→ Edit difference data

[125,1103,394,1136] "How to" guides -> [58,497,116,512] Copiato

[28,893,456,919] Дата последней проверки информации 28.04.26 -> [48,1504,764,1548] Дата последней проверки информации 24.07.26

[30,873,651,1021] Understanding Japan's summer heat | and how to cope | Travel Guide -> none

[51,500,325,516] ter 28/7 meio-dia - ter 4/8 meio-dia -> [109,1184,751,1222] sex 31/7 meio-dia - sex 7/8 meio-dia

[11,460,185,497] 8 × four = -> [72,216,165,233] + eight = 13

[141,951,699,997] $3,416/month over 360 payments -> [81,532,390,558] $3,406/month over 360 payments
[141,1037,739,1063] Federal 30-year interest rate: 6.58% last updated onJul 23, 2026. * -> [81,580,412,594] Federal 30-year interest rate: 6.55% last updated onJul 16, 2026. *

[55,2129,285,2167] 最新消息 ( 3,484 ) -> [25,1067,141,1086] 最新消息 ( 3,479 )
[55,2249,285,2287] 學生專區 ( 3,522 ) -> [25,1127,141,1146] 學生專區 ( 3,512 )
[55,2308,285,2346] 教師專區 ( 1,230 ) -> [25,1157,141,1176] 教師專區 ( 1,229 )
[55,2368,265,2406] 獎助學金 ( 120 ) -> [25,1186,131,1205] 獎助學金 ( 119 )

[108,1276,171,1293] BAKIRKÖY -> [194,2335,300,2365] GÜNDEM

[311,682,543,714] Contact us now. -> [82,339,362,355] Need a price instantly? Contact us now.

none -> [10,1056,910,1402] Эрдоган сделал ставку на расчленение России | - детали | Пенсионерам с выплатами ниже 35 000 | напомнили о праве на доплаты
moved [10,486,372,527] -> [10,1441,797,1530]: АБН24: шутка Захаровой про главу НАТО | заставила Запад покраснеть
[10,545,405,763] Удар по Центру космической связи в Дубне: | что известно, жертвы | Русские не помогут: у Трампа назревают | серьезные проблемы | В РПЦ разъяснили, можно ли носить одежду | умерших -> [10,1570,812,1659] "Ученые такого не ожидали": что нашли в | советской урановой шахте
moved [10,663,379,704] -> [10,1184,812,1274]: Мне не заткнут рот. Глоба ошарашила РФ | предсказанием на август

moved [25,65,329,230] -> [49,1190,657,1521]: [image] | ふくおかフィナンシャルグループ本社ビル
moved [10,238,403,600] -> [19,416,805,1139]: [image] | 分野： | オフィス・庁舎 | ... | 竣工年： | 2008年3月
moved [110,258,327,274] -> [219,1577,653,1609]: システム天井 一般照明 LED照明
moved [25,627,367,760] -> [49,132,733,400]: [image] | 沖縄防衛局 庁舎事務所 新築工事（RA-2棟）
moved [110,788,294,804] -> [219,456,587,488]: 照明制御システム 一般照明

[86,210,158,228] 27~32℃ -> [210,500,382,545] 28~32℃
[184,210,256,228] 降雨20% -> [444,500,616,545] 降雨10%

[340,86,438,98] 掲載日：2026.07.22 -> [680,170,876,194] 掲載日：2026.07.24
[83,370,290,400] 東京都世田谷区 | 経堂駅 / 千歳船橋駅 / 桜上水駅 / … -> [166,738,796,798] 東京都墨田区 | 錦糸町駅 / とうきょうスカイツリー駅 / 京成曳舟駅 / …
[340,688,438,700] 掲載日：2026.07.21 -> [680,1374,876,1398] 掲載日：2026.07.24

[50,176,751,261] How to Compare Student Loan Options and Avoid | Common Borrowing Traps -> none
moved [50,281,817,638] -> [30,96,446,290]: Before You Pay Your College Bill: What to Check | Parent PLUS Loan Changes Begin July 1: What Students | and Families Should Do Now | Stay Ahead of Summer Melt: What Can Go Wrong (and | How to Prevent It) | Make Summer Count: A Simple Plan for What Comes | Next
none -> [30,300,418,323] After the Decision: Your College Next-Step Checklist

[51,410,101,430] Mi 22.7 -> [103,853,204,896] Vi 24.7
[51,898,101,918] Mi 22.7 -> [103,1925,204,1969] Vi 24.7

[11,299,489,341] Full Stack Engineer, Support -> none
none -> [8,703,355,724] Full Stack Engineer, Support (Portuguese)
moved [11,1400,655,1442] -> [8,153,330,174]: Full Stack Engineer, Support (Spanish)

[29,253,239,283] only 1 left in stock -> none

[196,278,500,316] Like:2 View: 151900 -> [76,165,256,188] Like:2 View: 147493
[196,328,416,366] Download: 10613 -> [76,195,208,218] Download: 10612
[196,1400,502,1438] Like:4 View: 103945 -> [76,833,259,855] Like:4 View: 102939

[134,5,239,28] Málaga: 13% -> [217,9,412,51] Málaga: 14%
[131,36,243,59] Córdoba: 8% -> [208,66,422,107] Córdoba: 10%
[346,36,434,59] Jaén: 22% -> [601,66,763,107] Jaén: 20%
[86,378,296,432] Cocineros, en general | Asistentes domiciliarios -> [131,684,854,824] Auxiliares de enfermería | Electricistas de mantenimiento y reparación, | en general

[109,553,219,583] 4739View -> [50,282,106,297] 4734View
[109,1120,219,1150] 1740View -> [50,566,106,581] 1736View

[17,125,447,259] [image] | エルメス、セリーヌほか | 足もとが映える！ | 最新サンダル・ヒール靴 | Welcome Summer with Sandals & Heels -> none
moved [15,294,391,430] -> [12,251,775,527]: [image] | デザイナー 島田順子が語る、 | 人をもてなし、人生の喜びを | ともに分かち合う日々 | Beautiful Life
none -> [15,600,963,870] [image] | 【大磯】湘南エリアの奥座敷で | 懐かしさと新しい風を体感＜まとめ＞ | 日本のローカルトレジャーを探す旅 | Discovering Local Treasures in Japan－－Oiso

→ Problem description
An exact copy of the lines from the one with "[109,1120,219,1150] 1740View ->" through the final line of the entries is the whole answer.

→ Your response
[109,1120,219,1150] 1740View -> [50,566,106,581] 1736View

[17,125,447,259] [image] | エルメス、セリーヌほか | 足もとが映える！ | 最新サンダル・ヒール靴 | Welcome Summer with Sandals & Heels -> none
moved [15,294,391,430] -> [12,251,775,527]: [image] | デザイナー 島田順子が語る、 | 人をもてなし、人生の喜びを | ともに分かち合う日々 | Beautiful Life
none -> [15,600,963,870] [image] | 【大磯】湘南エリアの奥座敷で | 懐かしさと新しい風を体感＜まとめ＞ | 日本のローカルトレジャーを探す旅 | Discovering Local Treasures in Japan－－Oiso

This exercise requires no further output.